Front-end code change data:
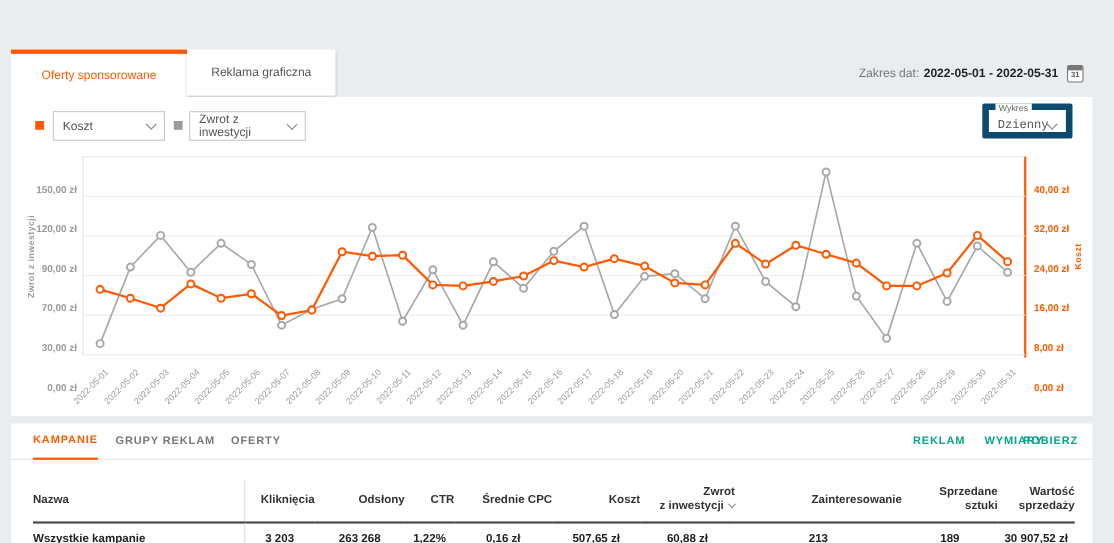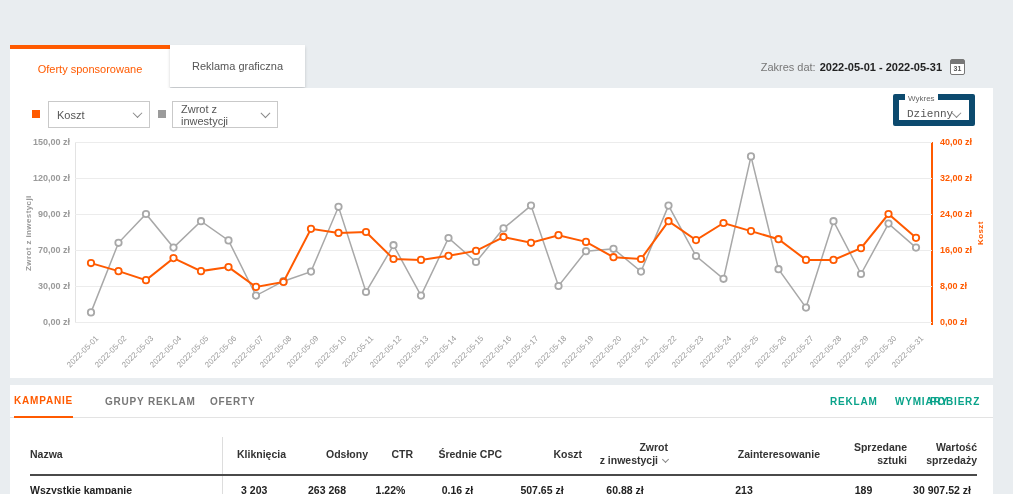"Zakres dat:" .date-range { right: 28px -> 8px }
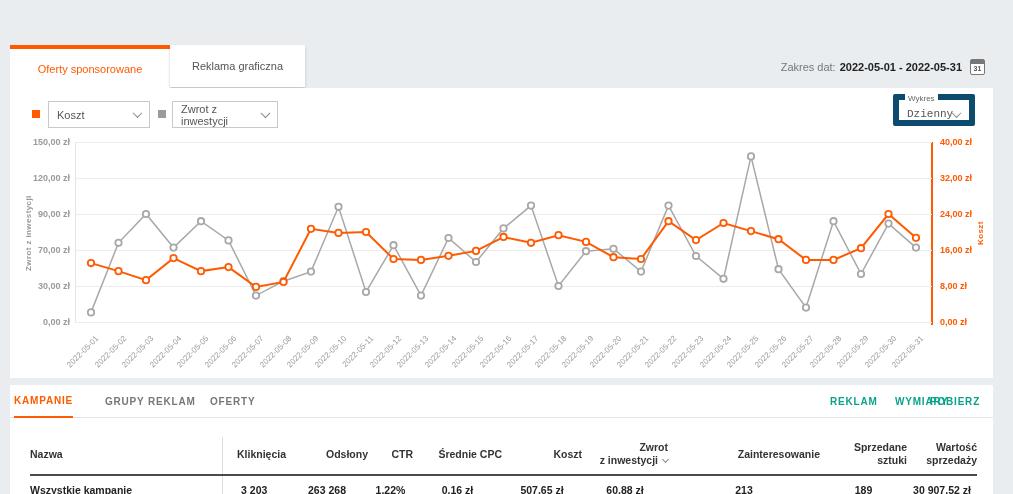"150,00 zł" .tick { margin-top: none -> 30px }
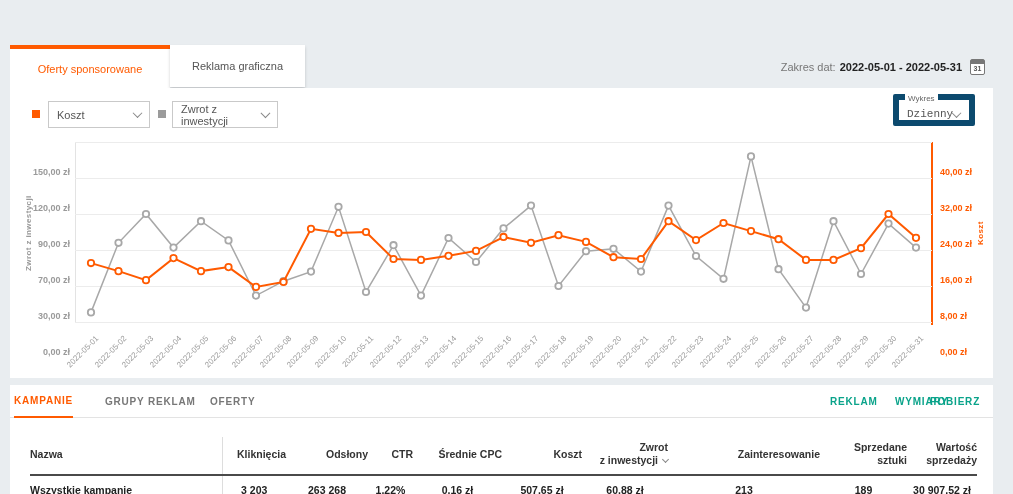"KAMPANIE" div.subnav-tab { left: 4px -> 20px }
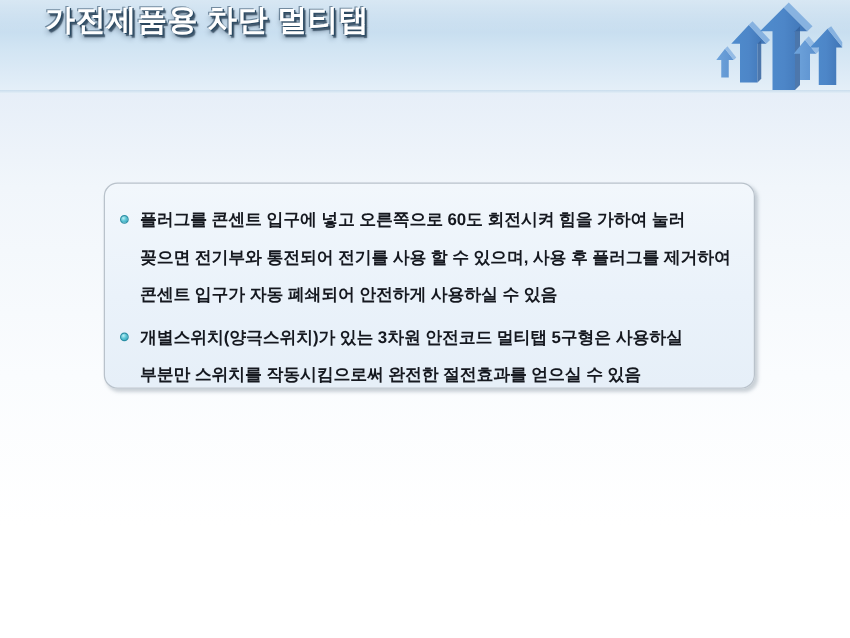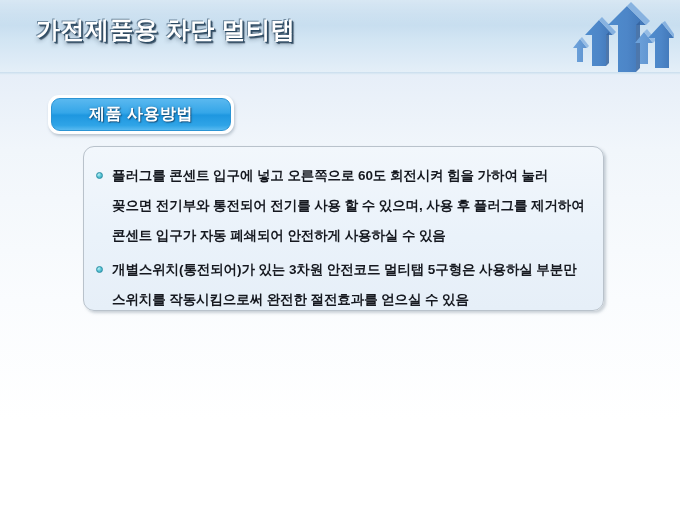"가전제품용 차단 멀티탭" .slide-title { top: 14px -> 0 }
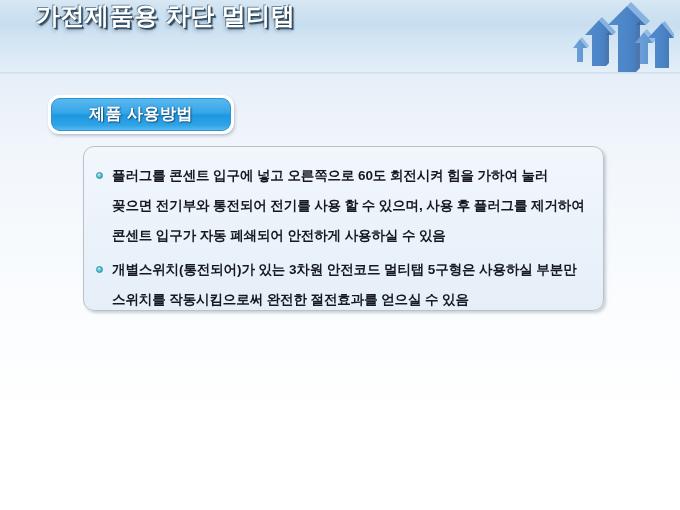"제품 사용방법" div.section-btn { html: <div> <div> <span>제품 사용방법</span> </div> </div> -> none }
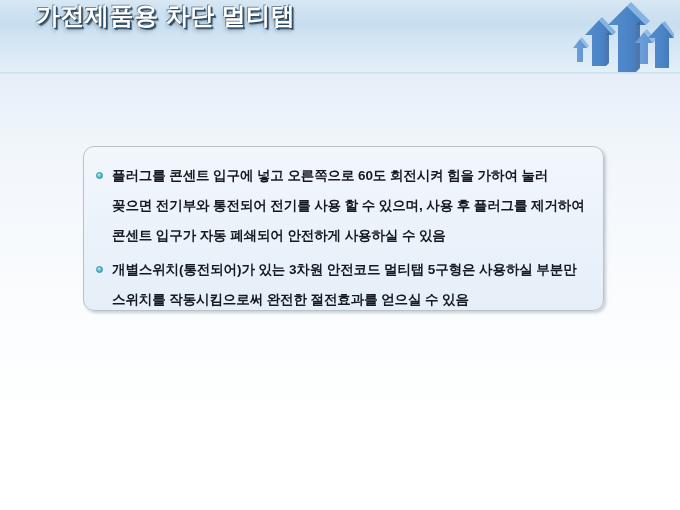"개별스위치(통전되어)가 있는 3차원 안전코드 멀티탭" span { text: 통전되어 -> 양극스위치 }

▶ _EXERCISE AIM_
Pictures do not belong in your copy; restate word for word the lines from the one containing "top: 14px ->" through the last line of the records above.

▶ _TASK RESPONSE_
"가전제품용 차단 멀티탭" .slide-title { top: 14px -> 0 }
"제품 사용방법" div.section-btn { html: <div> <div> <span>제품 사용방법</span> </div> </div> -> none }
"개별스위치(통전되어)가 있는 3차원 안전코드 멀티탭" span { text: 통전되어 -> 양극스위치 }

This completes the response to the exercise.